What you (correctly) said above would (as a project) draw 10 times the ire systemd did.

slink@fosstodon.org

@isotopp https://fosstodon.org/@slink/116486258791687186

isotopp@infosec.exchange

@iwein I don't care much. If the Linux kernel does it, the rest will eventually follow. Or not, but they are sidelined already anyway, so who cares.

hikhvar@norden.social

@masek

The biggest thing systemd brought was consistent, well documented behaviour.

That behaviour is questionable sometimes, but consistent for the user.

Start a systemd SYSCALL API and both the fediverse and reddit will DDOS itself.

@isotopp

isotopp@infosec.exchange

Part of that work is already done.

Linux’s syscall surface has a pattern: take a narrow primitive, remove implicit global state, make it composable, and push work into the kernel to avoid copies or races. clone(), openat(), and splice() fit that pattern well.

There are several other clusters of similar “upgrades”.

First, the at family generalizes path-based syscalls to operate relative to a directory file descriptor, which eliminates reliance on the process-wide CWD and closes race windows.

Besides openat(), there are fstatat(), linkat(), renameat(), unlinkat(), mkdirat(), symlinkat(), and more recently openat2() with a struct-based argument that lets you constrain resolution (no symlinks, stay beneath a dir, etc.).

POSIX standardized a subset of this idea in POSIX.1-2008: the basic *at() calls exist there, but Linux-specific extensions like openat2() and its resolution flags are not in POSIX.

Second, file-descriptor–centric design is pushed much further than POSIX.
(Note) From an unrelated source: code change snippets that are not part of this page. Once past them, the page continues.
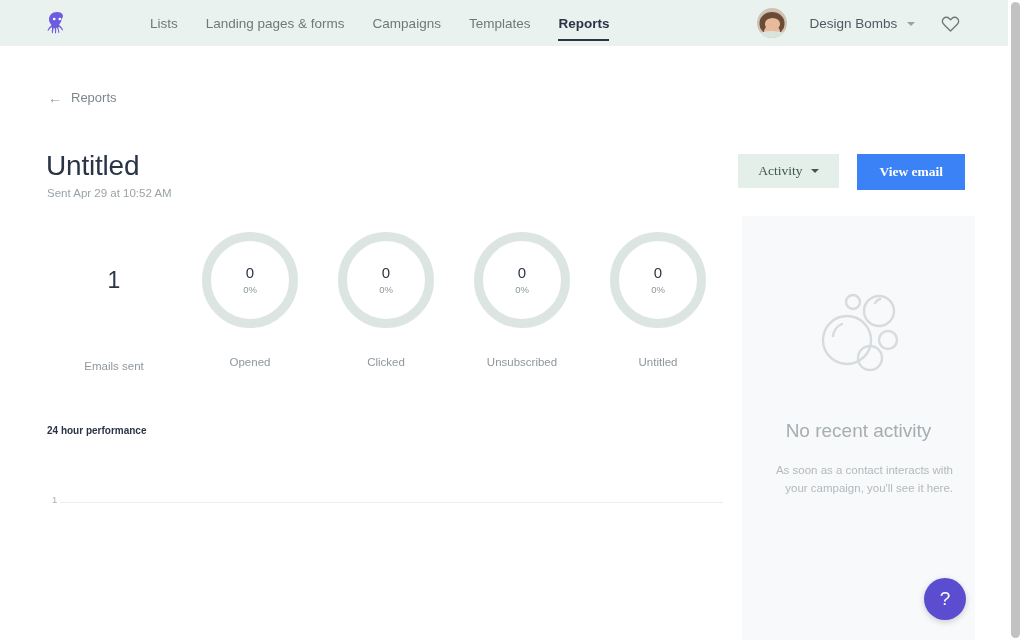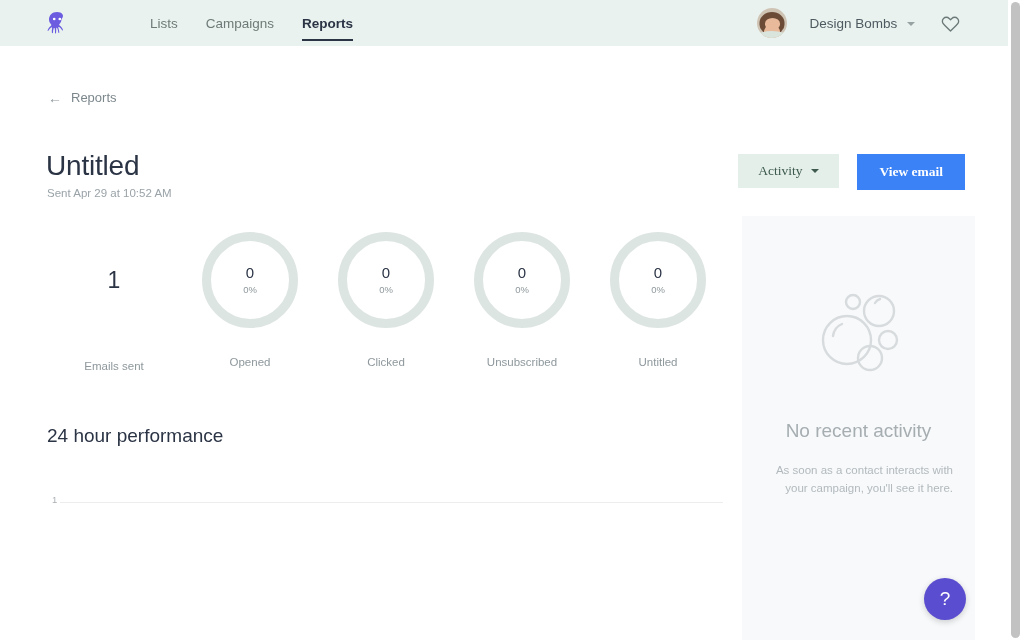--- a/index.html
+++ b/index.html
@@ -169,21 +169,21 @@
   .ring-value { font-size: 15px; color: #2b3445; line-height: 1.1; }
   .ring-pct { font-size: 9.5px; color: #8e989c; margin-top: 2px; }
   .stat-label {
     margin-top: 28px;
     font-size: 11.5px; color: #8e989c; white-space: nowrap;
   }
 
   
   .chart-title {
     position: absolute; left: 47px; top: 379px;
-    font-size: 19px; color: #2b3445; font-weight: normal;
+    font-size: 10px; color: #2b3445; font-weight: bold;
   }
   .chart {
     position: absolute; left: 47px; top: 420px;
     width: 676px; height: 174px;
   }
   .y-tick {
     position: absolute; left: 5px; top: 28px;
     font-size: 9.5px; color: #a9b0b4;
   }
   .gridline {
@@ -240,21 +240,27 @@
         <circle cx="12.2" cy="11" r="1.35" fill="#ffffff"></circle>
         <circle cx="17.8" cy="11" r="1.35" fill="#ffffff"></circle>
       </svg>
     </div>
 
     <div class="nav">
       <div class="nav-item">
         <span>Lists</span>
       </div>
       <div class="nav-item">
+        <span>Landing pages &amp; forms</span>
+      </div>
+      <div class="nav-item">
         <span>Campaigns</span>
+      </div>
+      <div class="nav-item">
+        <span>Templates</span>
       </div>
       <div class="nav-item active">
         <span>Reports</span>
       </div>
     </div>
 
     <div class="topbar-right">
       <div class="avatar">
         <div class="hair"></div>
         <div class="face"></div>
Linux prefers operations that take FDs instead of paths and adds syscalls to obtain stable references: O_PATH, name_to_handle_at() and open_by_handle_at() (exportable file handles), pidfd_open() and the broader pidfd API for race-free process management, and memfd_create() for anonymous in-kernel files.

POSIX largely sticks to PIDs and pathnames; pidfds, memfd, and file handles are Linux-only.
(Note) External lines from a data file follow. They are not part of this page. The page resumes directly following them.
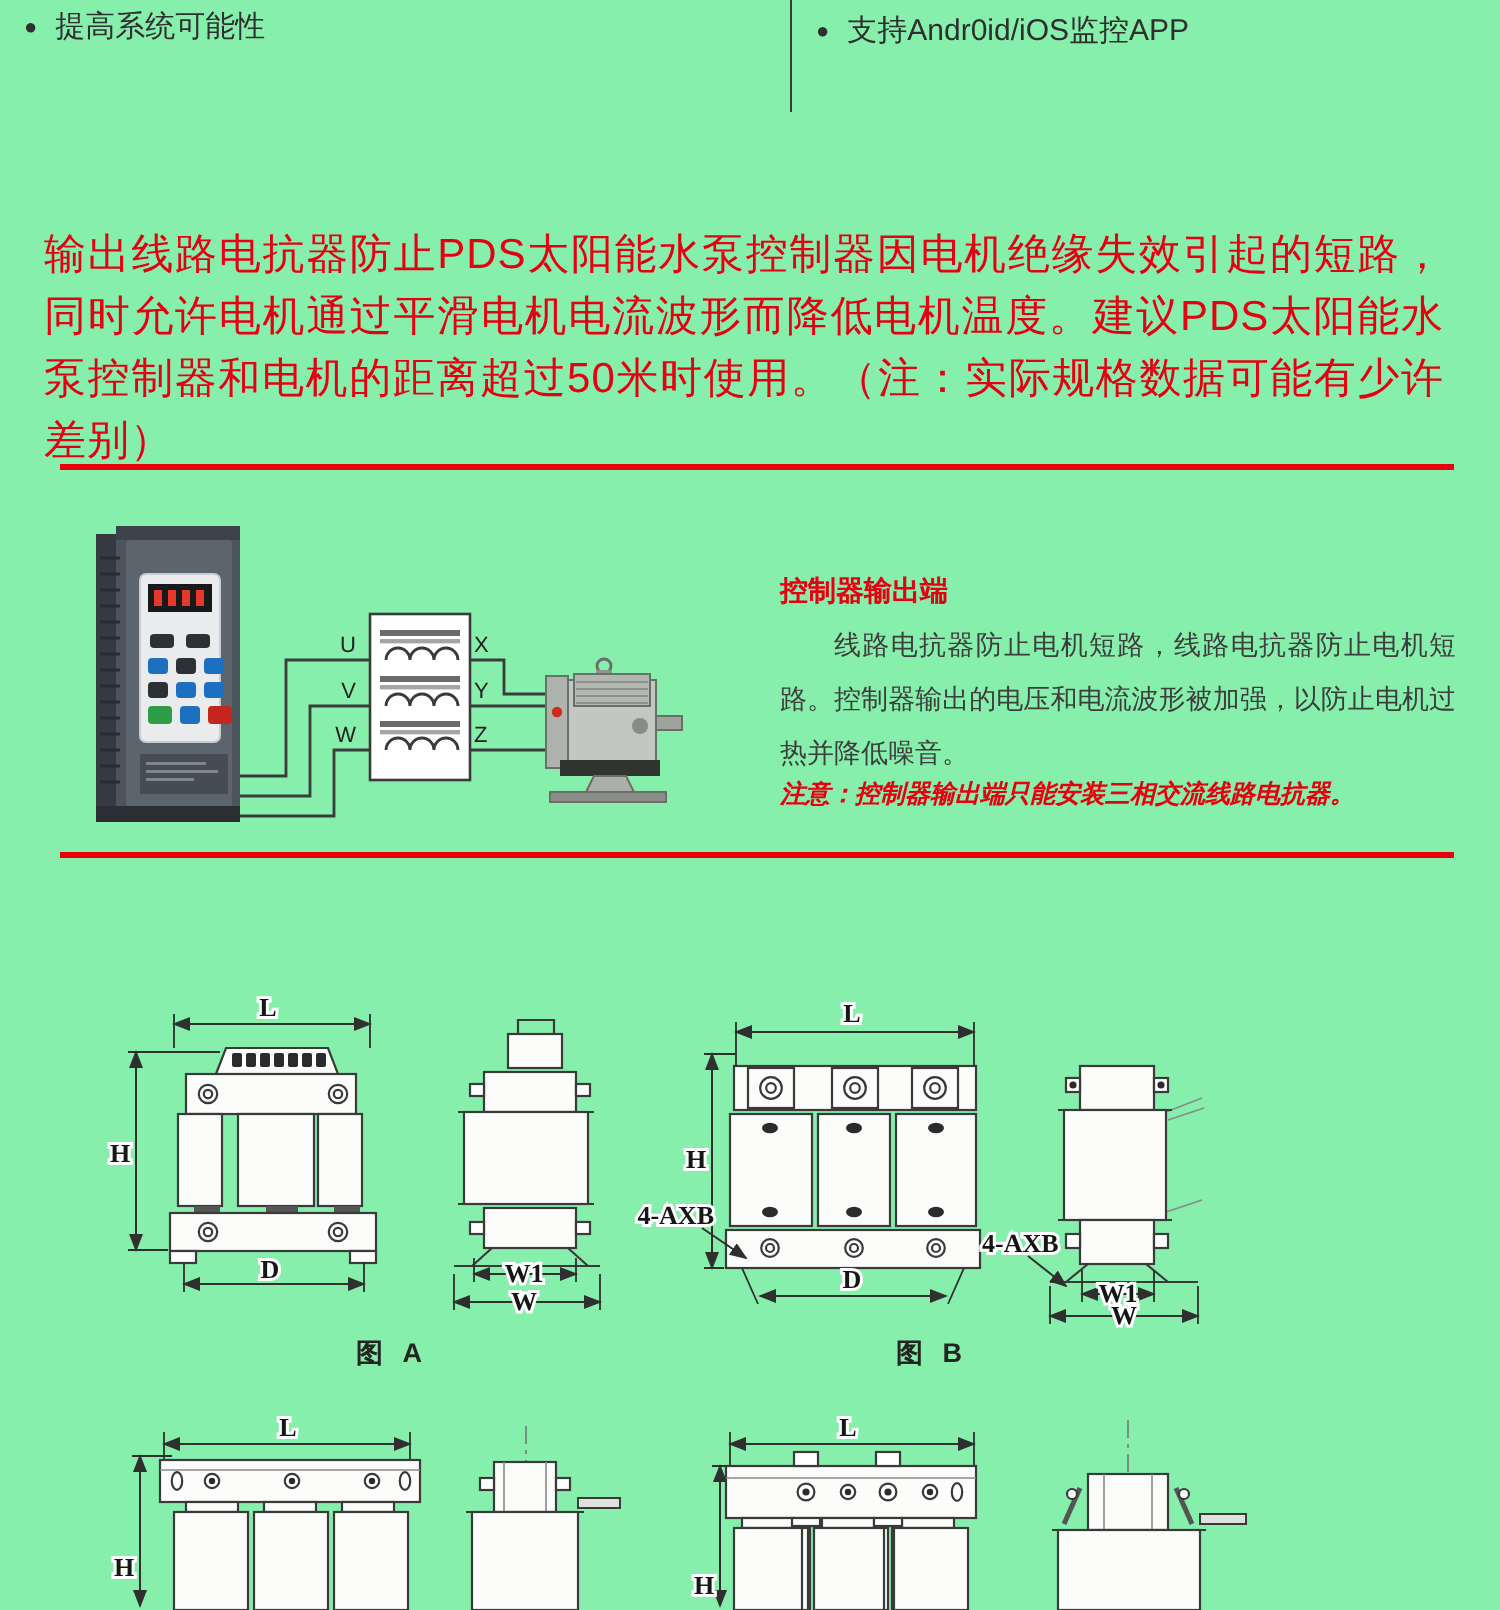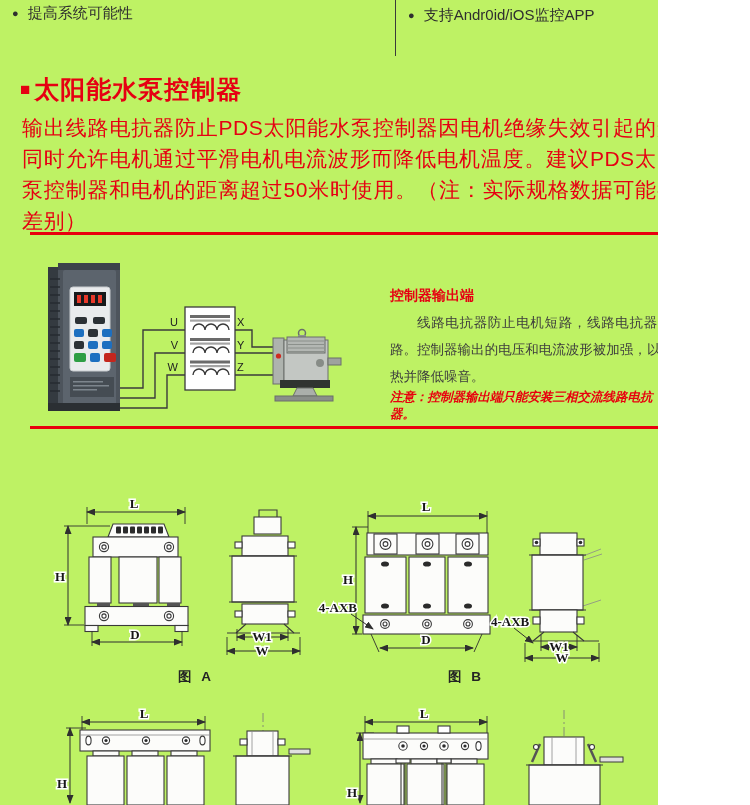--- a/index.html
+++ b/index.html
@@ -1,16 +1,16 @@
 <!DOCTYPE html>
 <html><head>
 <meta charset="utf-8">
 <style>
   html,body{margin:0;padding:0;background:#fff;}
-  .page{position:relative;width:658px;height:805px;background:#bef264;overflow:hidden;
+  .page{position:relative;width:750px;height:805px;background:#86efac;overflow:hidden;
         font-family:"Liberation Sans",sans-serif;}
   
   .features{position:absolute;left:0;top:0;width:750px;height:56px;}
   .feat{position:absolute;font-size:15px;color:#2f2f2f;white-space:nowrap;}
   .feat .bullet{font-size:11px;margin-right:9px;vertical-align:1px;color:#2f2f2f;}
   .feat1{left:12px;top:4px;} .feat2{left:12px;top:30px;} .feat3{left:408px;top:6px;}
   .col-divider{position:absolute;left:395px;top:0;width:1px;height:56px;background:#3a3a3a;}
   
   .heading{position:absolute;left:20px;top:56px;font-size:25px;font-weight:bold;color:#e60012;letter-spacing:1px;}
   .heading .marker{font-size:17px;margin-right:3px;vertical-align:3px;}
@@ -50,21 +50,20 @@
   <div class="features">
     <div class="feat feat1">
       <span class="bullet">●</span><span>提高系统可能性</span>
     </div>
     <div class="feat feat3">
       <span class="bullet">●</span><span>支持Andr0id/iOS监控APP</span>
     </div>
     <div class="col-divider"></div>
   </div>
 
-  <h1 class="heading"><span class="marker">■</span><span>太阳能水泵控制器</span></h1>
 
   <p class="intro">输出线路电抗器防止PDS太阳能水泵控制器因电机绝缘失效引起的短路，同时允许电机通过平滑电机电流波形而降低电机温度。建议PDS太阳能水泵控制器和电机的距离超过50米时使用。（注：实际规格数据可能有少许差别）</p>
 
   <div class="rule rule-top"></div>
   <div class="rule rule-bottom"></div>
 
   <svg class="diagram-svg" width="345" height="188" viewBox="0 0 345 188">
 
     <path class="wire" d="M60,151 H113 V93 H163 M199,93 H222 V110 H246"></path>
     <path class="wire" d="M60,161 H125 V116 H163 M199,116 H246"></path>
Third, race-free event and I/O multiplexing. Linux moved from select()/poll() to epoll (edge-triggered, scalable readiness notification) and then to io_uring, which is a much bigger step: shared submission/completion queues, batching, fixed buffers/files, and true async operations with fewer syscalls.

POSIX includes select() and poll(), and optionally AIO (aio_*), but epoll and io_uring are Linux-specific.
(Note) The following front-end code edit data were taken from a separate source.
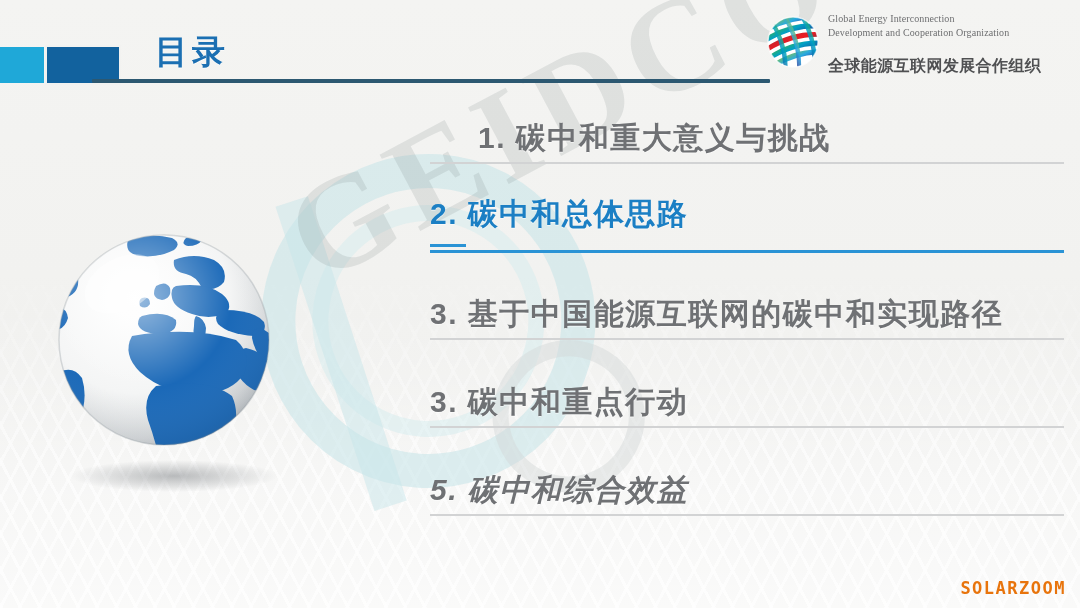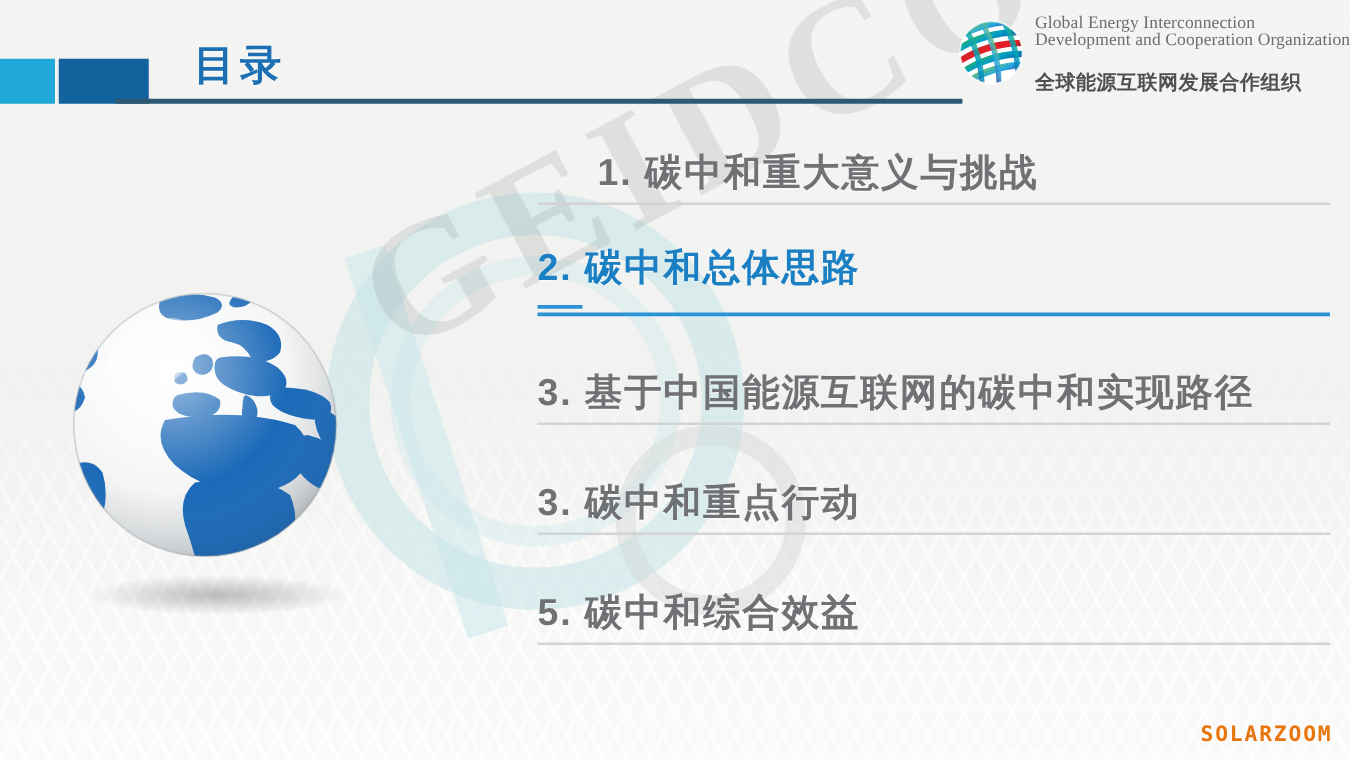--- a/index.html
+++ b/index.html
@@ -53,21 +53,21 @@
     margin-left:45px;
   }
   .hdr-rule{position:absolute;left:92px;top:79px;width:678px;height:4px;background:#2c5871;border-radius:1px;}
 
   
   .brand{position:absolute;left:762px;top:8px;width:312px;height:74px;}
   .brand-mark{position:absolute;left:0;top:4px;width:62px;height:62px;}
   .brand-text{position:absolute;left:66px;top:4px;width:246px;}
   .brand-en1,.brand-en2{
     font-family:"Liberation Serif","DejaVu Serif",serif;
-    font-size:14px;color:#6d6e70;line-height:14px;white-space:nowrap;letter-spacing:.1px;
+    font-size:10px;color:#6d6e70;line-height:14px;white-space:nowrap;letter-spacing:.1px;
   }
   .brand-cn{
     margin-top:16px;font-size:16px;font-weight:700;color:#4f5052;
     letter-spacing:.4px;white-space:nowrap;
   }
 
   
   .globe-wrap{position:absolute;left:46px;top:224px;width:268px;height:278px;}
 
   
@@ -270,21 +270,21 @@
     </div>
 
     <div class="toc-item">
       <div class="toc-row" style="top:264px;">
         <span class="toc-label">3. 碳中和重点行动</span>
       </div>
       <div class="toc-underline" style="top:308px;"></div>
     </div>
 
     <div class="toc-item">
-      <div class="toc-row" style="top:352px;">
+      <div class="toc-row" style="top:352px;font-style:italic;">
         <span class="toc-label">5. 碳中和综合效益</span>
       </div>
       <div class="toc-underline" style="top:396px;"></div>
     </div>
 
   </div>
 
   <div class="solarzoom">SOLARZOOM</div>
 
 </div>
Fourth, zero-copy and in-kernel data movement. Beyond sendfile() → splice(), there’s tee() (duplicate a pipe buffer without copying) and vmsplice() (map user pages into a pipe).

These let you build pipelines where data stays in kernel space. POSIX has sendfile() only via non-standard extensions on some systems; splice/tee/vmsplice are not in POSIX.

Fifth, vector and message-oriented batching. readv()/writev() exist in POSIX, but Linux extends batching with preadv2()/pwritev2() flags, recvmmsg()/sendmmsg() to amortize syscall overhead for datagrams, and various flags for finer control.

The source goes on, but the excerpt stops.